Los Rolling Stones reaparecieron en Chicago después de la operación de corazón de Jagger. Hasta allí se fue para vivirlo in situ Ángel Fernández

           La reestructurada gira de Los Rolling Stones, en su paso por EEUU y Canadá, eligió el arranque en Chicago nada más y nada menos que el Día de La Música: 21 de junio; allá donde nació el Blues que inspiró a esos dos chavales de Dartford que intercambiaban plásticos de Muddy Waters o Bo Diddley en los andenes del tren.

             La excitación era máxima por estar en Chicago desde que se anunció la gira inicialmente pero más aún después de la reestructuración tras la operación de corazón de Jagger. Hacía tan solo un año les veía en Edimburgo y parece que no ha pasado el tiempo por ellos y mucho menos que el frontman hay sido intervenido de la patata.

Desde medio día todo el centro de Chicago respiraba ambiente de concierto con gente venida de todas partes del globo.

Para calentar el ambiente un grupo que me ha gustado bastante con ritmos soul y funkys: St. Paul & The Broken Bones.

           Con puntualidad británica a las 9pm salían las primeras proyecciones en los 4 bloques gigantes de pantallas que llevan desde que arrancara en 2017 el No Filter Tour. “Street fighting man” a golpe de Richards arrancando lo que serían 20 canciones de principio a fin sin tregua con un Jagger en condiciones físicas y vocales extraordinarias para estar a punto de cumplir 76 años y después de su intervención de corazón. Sonando como un cañón aunque la voz retumbaran en numerosas ocasiones, tal vez por la estructura del estadio de Los Osos: equipo de fútbol americano de Chicago. Soldier Filed Stadium.

      “Let´s spend the night together”y “Tumblin’ dice” sonando mientras las nubes de orillas del Lago Michigan hacían sus apuestas por si nos harían una noche épica con lluvia o no. Finalmente optaron por relajarse y dejarnos una noche fría que ya se encargaron sus Satánicas Majestades de calentarnos.

         “Sad, Sad, Sad” fue recuperada para la ocasión antes de llegar a la canción votada por el público chicawense: “You got me rockin’” y “You Can`t always get what you want”. Ésta última sin versión gospel, ni coro.

           Como novedad podemos disfrutar de una parte más cercana en la que montan una batería al final de la plataforma e interpretan un par de canciones en semi-acústico: “Angie”  y “Dead Flowers”. “Sympathy for the devil” con Jagger calzando un sombrero de gánster y acabando con sus juegos de voces con el público. Y justo antes de presentar a la banda el “Honky tonk woman” con el cencerro de Charlie dando la intro. “You got the silver”, “Before they make me run” cortesía de Richards. Aunque este punto del concierto quizá enfríe un poco al público que aprovecha para salir a fumar y al baño. Cada uno a lo suyo.

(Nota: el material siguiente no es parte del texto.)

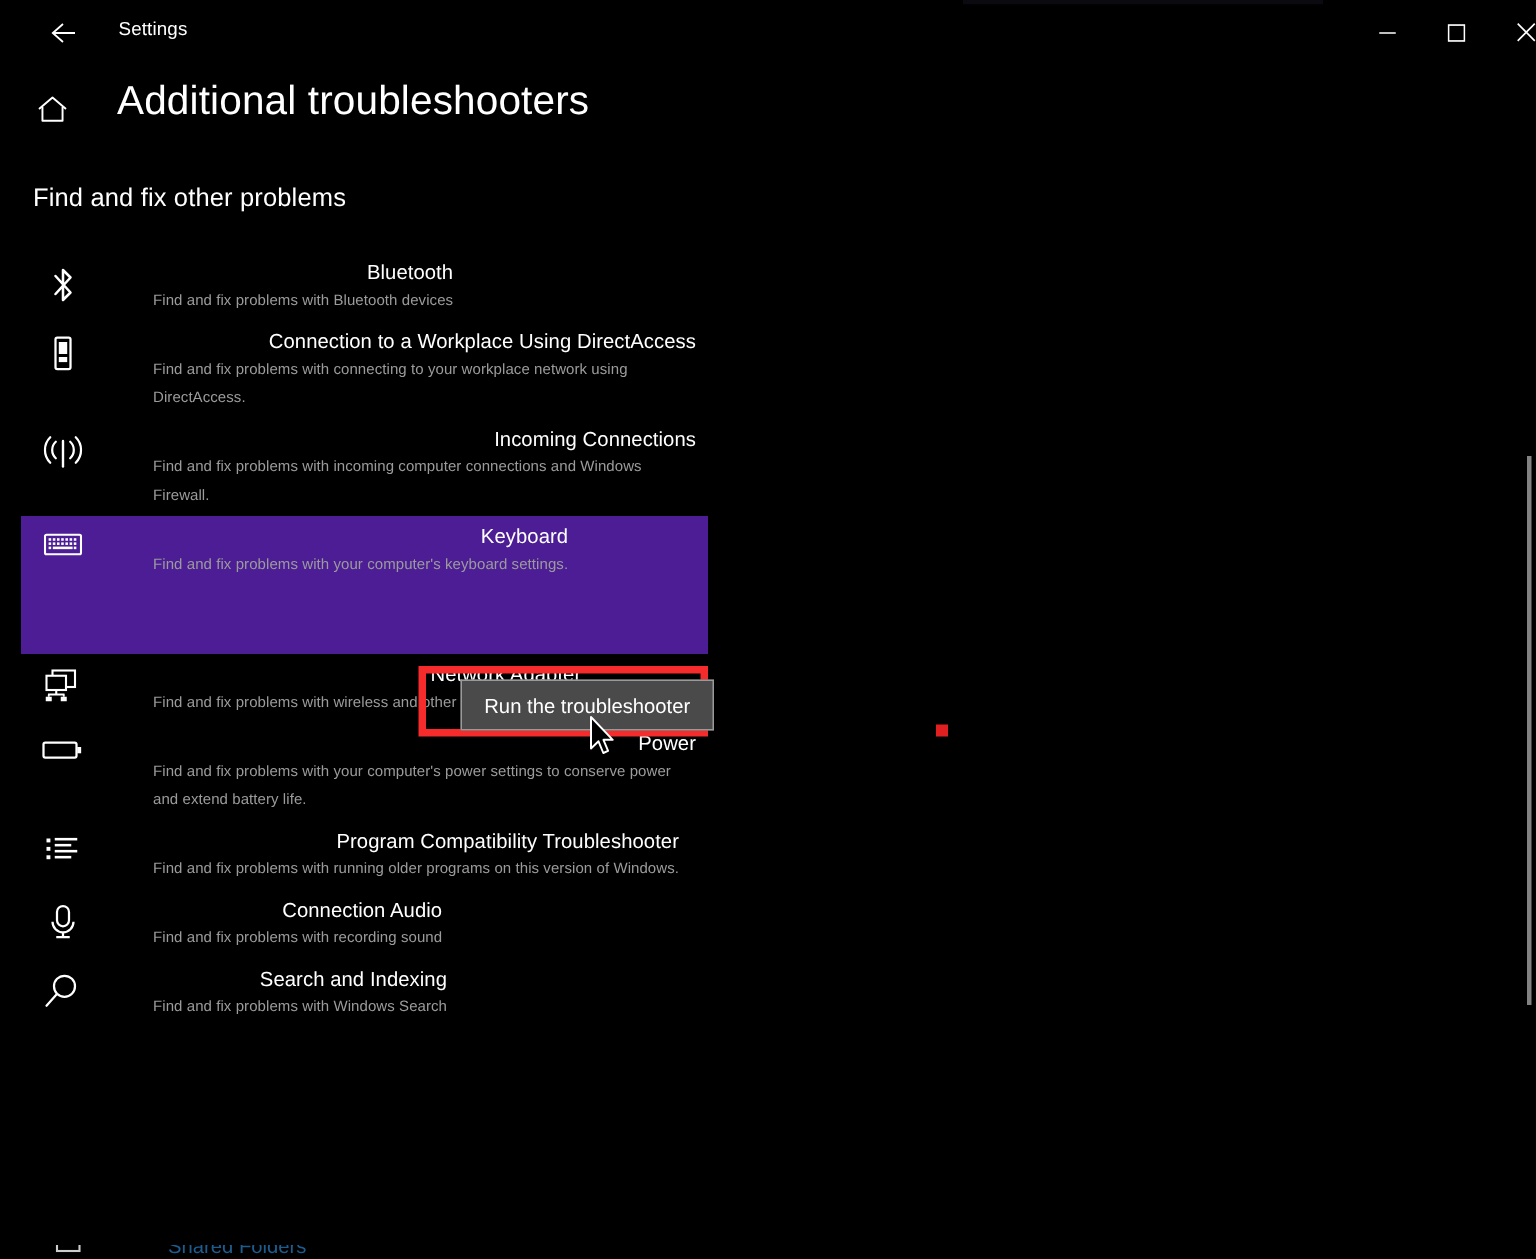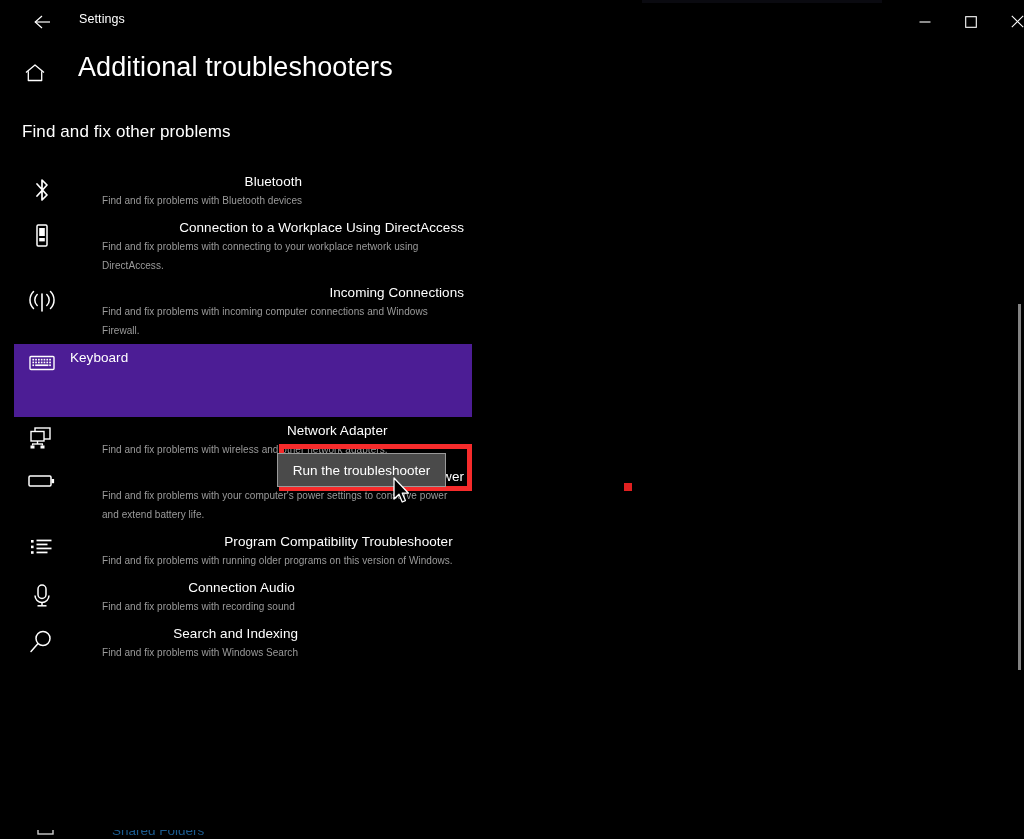--- a/index.html
+++ b/index.html
@@ -145,21 +145,21 @@
     left: 279px;
     top: 444px;
     width: 193px;
     height: 47px;
     border: 5px solid #f62b2b;
     box-sizing: border-box;
     z-index: 5;
   }
   .run-btn {
     position: absolute;
-    left: 277px;
+    left: 307px;
     top: 453px;
     width: 169px;
     height: 34px;
     background: #4a4a4a;
     border: 1px solid #9a9a9a;
     box-sizing: border-box;
     color: #ffffff;
     font-size: 13.5px;
     font-family: "Liberation Sans", sans-serif;
     display: flex;
@@ -339,20 +339,21 @@
             <rect x="17.4" y="8.6" width="1.7" height="1.7"></rect>
           <rect x="20.2" y="8.6" width="1.7" height="1.7"></rect>
           <rect x="3.4" y="11.4" width="1.7" height="1.7"></rect>
             <rect x="20.2" y="11.4" width="1.7" height="1.7"></rect>
           <rect x="6.2" y="11.4" width="13.2" height="1.7"></rect>
         </g>
       </svg>
     </div>
     <div class="ts-text">
       <div class="ts-name">Keyboard</div>
+      <div class="ts-desc">Find and fix problems with your computer's keyboard settings.</div>
       <div class="ts-action"></div>
     </div>
   </div>
 
   <div class="ts-item">
     <div class="ts-icon">
       <svg width="26" height="24" viewBox="0 0 26 24">
         <rect x="6" y="2" width="15" height="11" fill="none" stroke="#ffffff" stroke-width="1.4"></rect>
         <rect x="2" y="5.5" width="13" height="9.5" fill="#000000" stroke="#ffffff" stroke-width="1.4"></rect>
         <line x1="8.5" y1="15" x2="8.5" y2="18" stroke="#ffffff" stroke-width="1.4"></line>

         “Miss you” con sus ritmos funkys que le da Darryl Jones; esta vez jugando en casa. “Paint it black” atronadora. “Midnight rambler” con dotes de harmónica de Mick sin parar de moverse de un lado a otro y exhibirse con sus bailes jugando con el público mientras cada miembro de la banda improvisa siempre dentro de unos tiempos. Porque todo está medido. No es nuevo. Lo sabemos de memoria, pero nos gusta porque sabemos que viene la traca final: “Start me up”, “Jumping Jack Flash”, “Brown suggar” y “Gimme shelter” con los roneos entre Mick y Sasha Allen aunque en mi opinión suena mejor con Lisa Fischer y queda más lucida.

         Y cerrando como no puede ser de otra forma con el “Satisfaction” y sus fuegos artificiales poniendo fin a hora y cincuenta minutos de puro rock and roll y con esa satisfacción de haberles vuelto a ver quién sabe si por última vez a round The World.